Problem details
What you write must be the listing below in full, word for word, minus its pictures.

===============

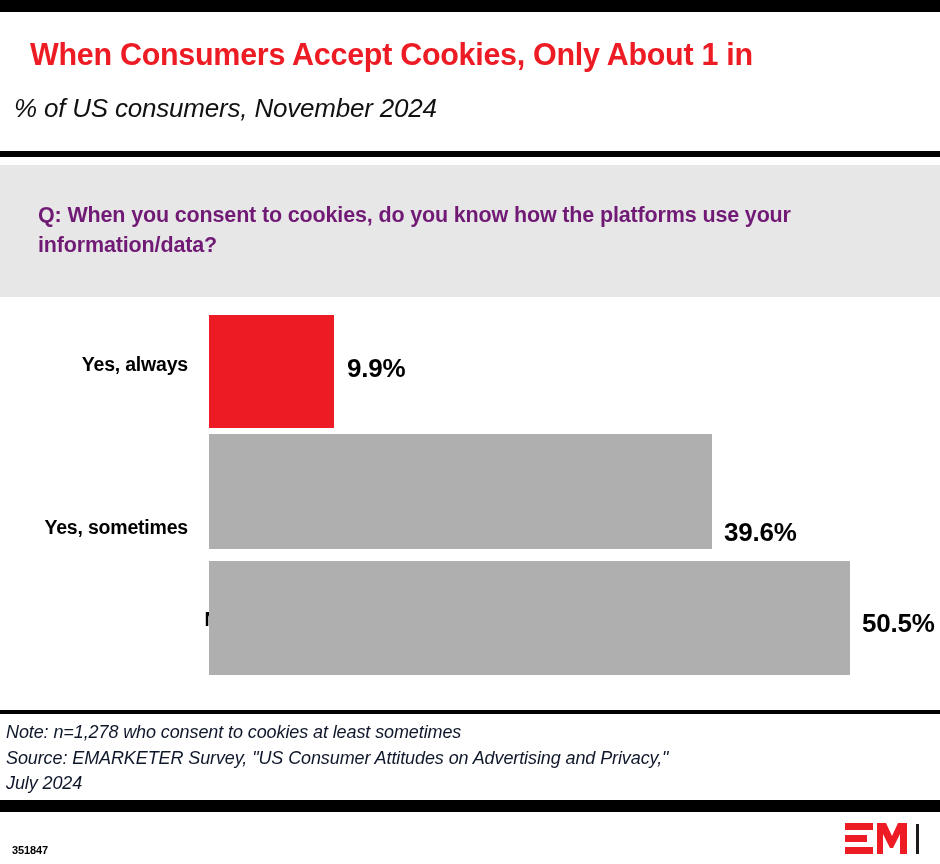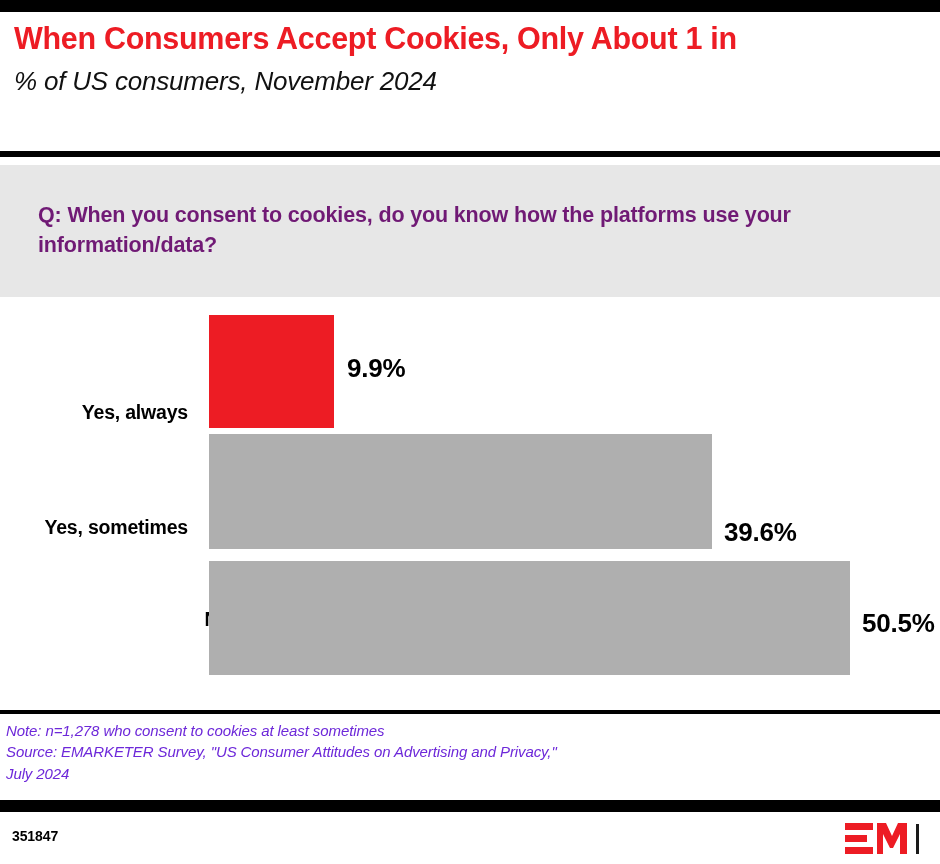--- a/index.html
+++ b/index.html
@@ -47,7 +47,7 @@
     line-height: 1.33;
     color: #ED1C24;
     letter-spacing: -0.3px;
-    margin: 0;
+    margin: 16px;
     font-stretch: condensed;
   }
   .title-sub {

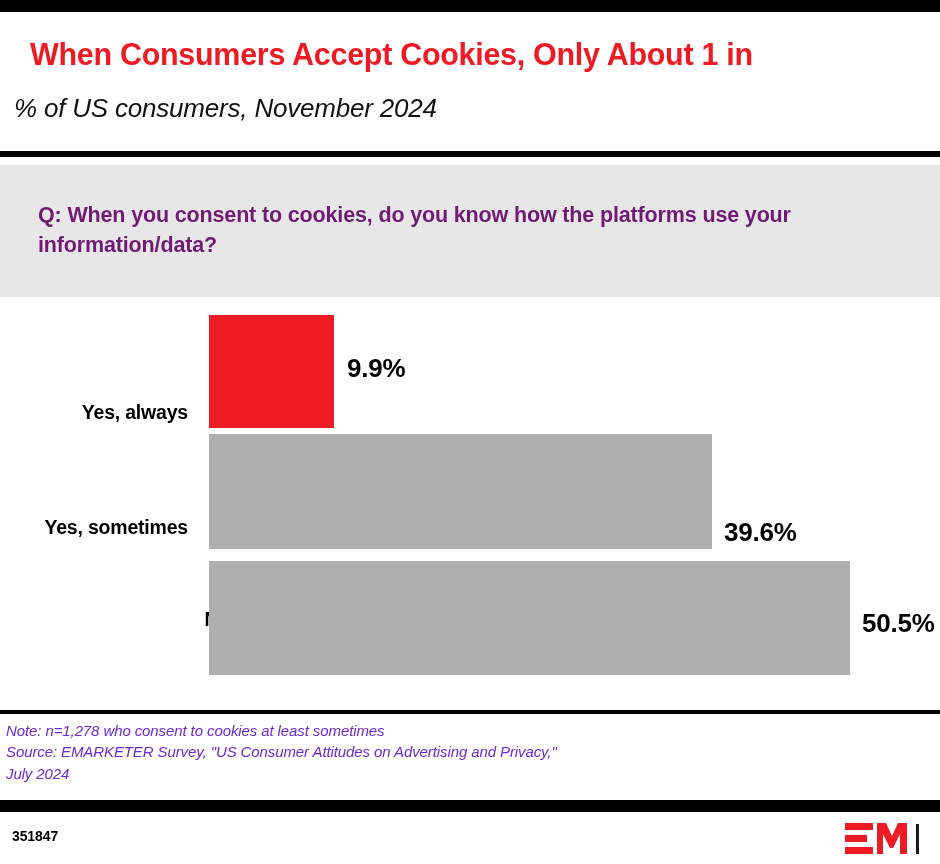--- a/index.html
+++ b/index.html
@@ -222,7 +222,7 @@
   <div class="plot">
 
     <div class="bar-row" style="top:0px;height:134px;">
-      <div class="cat-label" style="top:56px;margin-top:48px;">Yes, always</div>
+      <div class="cat-label" style="top:56px;">Yes, always</div>
       <div class="bar accent" style="top:18px;width:125px;height:113px;"></div>
       <div class="value-label" style="left:347px;top:56px;">9.9%</div>
     </div>

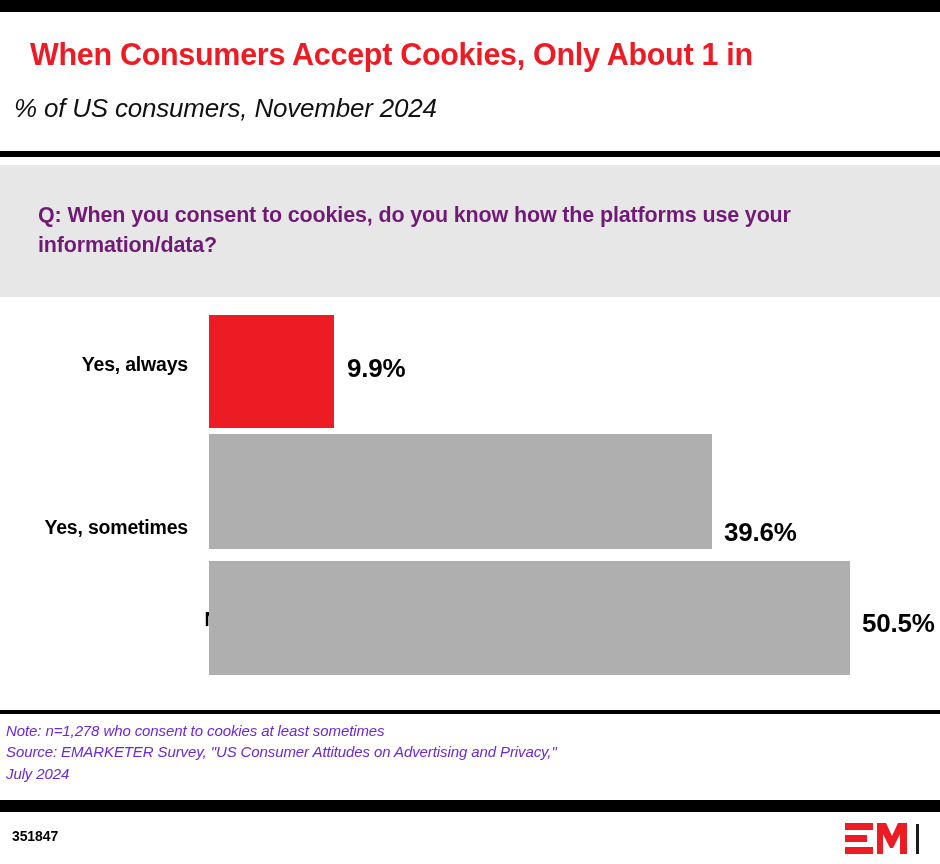--- a/index.html
+++ b/index.html
@@ -145,10 +145,10 @@
     left: 6px;
     top: 720px;
     width: 920px;
-    font-size: 15px;
+    font-size: 18px;
     font-style: italic;
     line-height: 1.42;
-    color: #6d28d9;
+    color: #0f172a;
     letter-spacing: -0.1px;
   }
   .note-block div { margin: 0; }

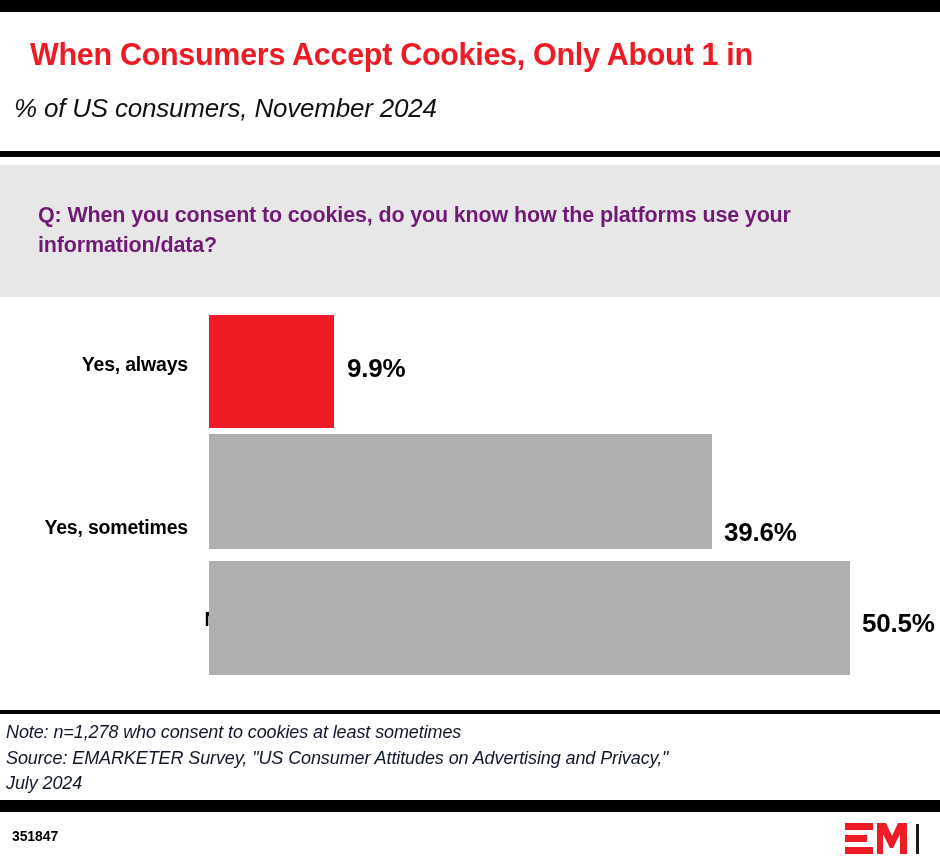--- a/index.html
+++ b/index.html
@@ -173,8 +173,8 @@
   .chart-id {
     position: absolute;
     left: 12px;
-    top: 16px;
-    font-size: 14px;
+    top: 32px;
+    font-size: 11px;
     font-weight: 700;
     color: #000000;
     letter-spacing: -0.1px;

===============

Written answer
--- a/index.html
+++ b/index.html
@@ -47,7 +47,7 @@
     line-height: 1.33;
     color: #ED1C24;
     letter-spacing: -0.3px;
-    margin: 0;
+    margin: 16px;
     font-stretch: condensed;
   }
   .title-sub {

--- a/index.html
+++ b/index.html
@@ -222,7 +222,7 @@
   <div class="plot">
 
     <div class="bar-row" style="top:0px;height:134px;">
-      <div class="cat-label" style="top:56px;margin-top:48px;">Yes, always</div>
+      <div class="cat-label" style="top:56px;">Yes, always</div>
       <div class="bar accent" style="top:18px;width:125px;height:113px;"></div>
       <div class="value-label" style="left:347px;top:56px;">9.9%</div>
     </div>

--- a/index.html
+++ b/index.html
@@ -145,10 +145,10 @@
     left: 6px;
     top: 720px;
     width: 920px;
-    font-size: 15px;
+    font-size: 18px;
     font-style: italic;
     line-height: 1.42;
-    color: #6d28d9;
+    color: #0f172a;
     letter-spacing: -0.1px;
   }
   .note-block div { margin: 0; }

--- a/index.html
+++ b/index.html
@@ -173,8 +173,8 @@
   .chart-id {
     position: absolute;
     left: 12px;
-    top: 16px;
-    font-size: 14px;
+    top: 32px;
+    font-size: 11px;
     font-weight: 700;
     color: #000000;
     letter-spacing: -0.1px;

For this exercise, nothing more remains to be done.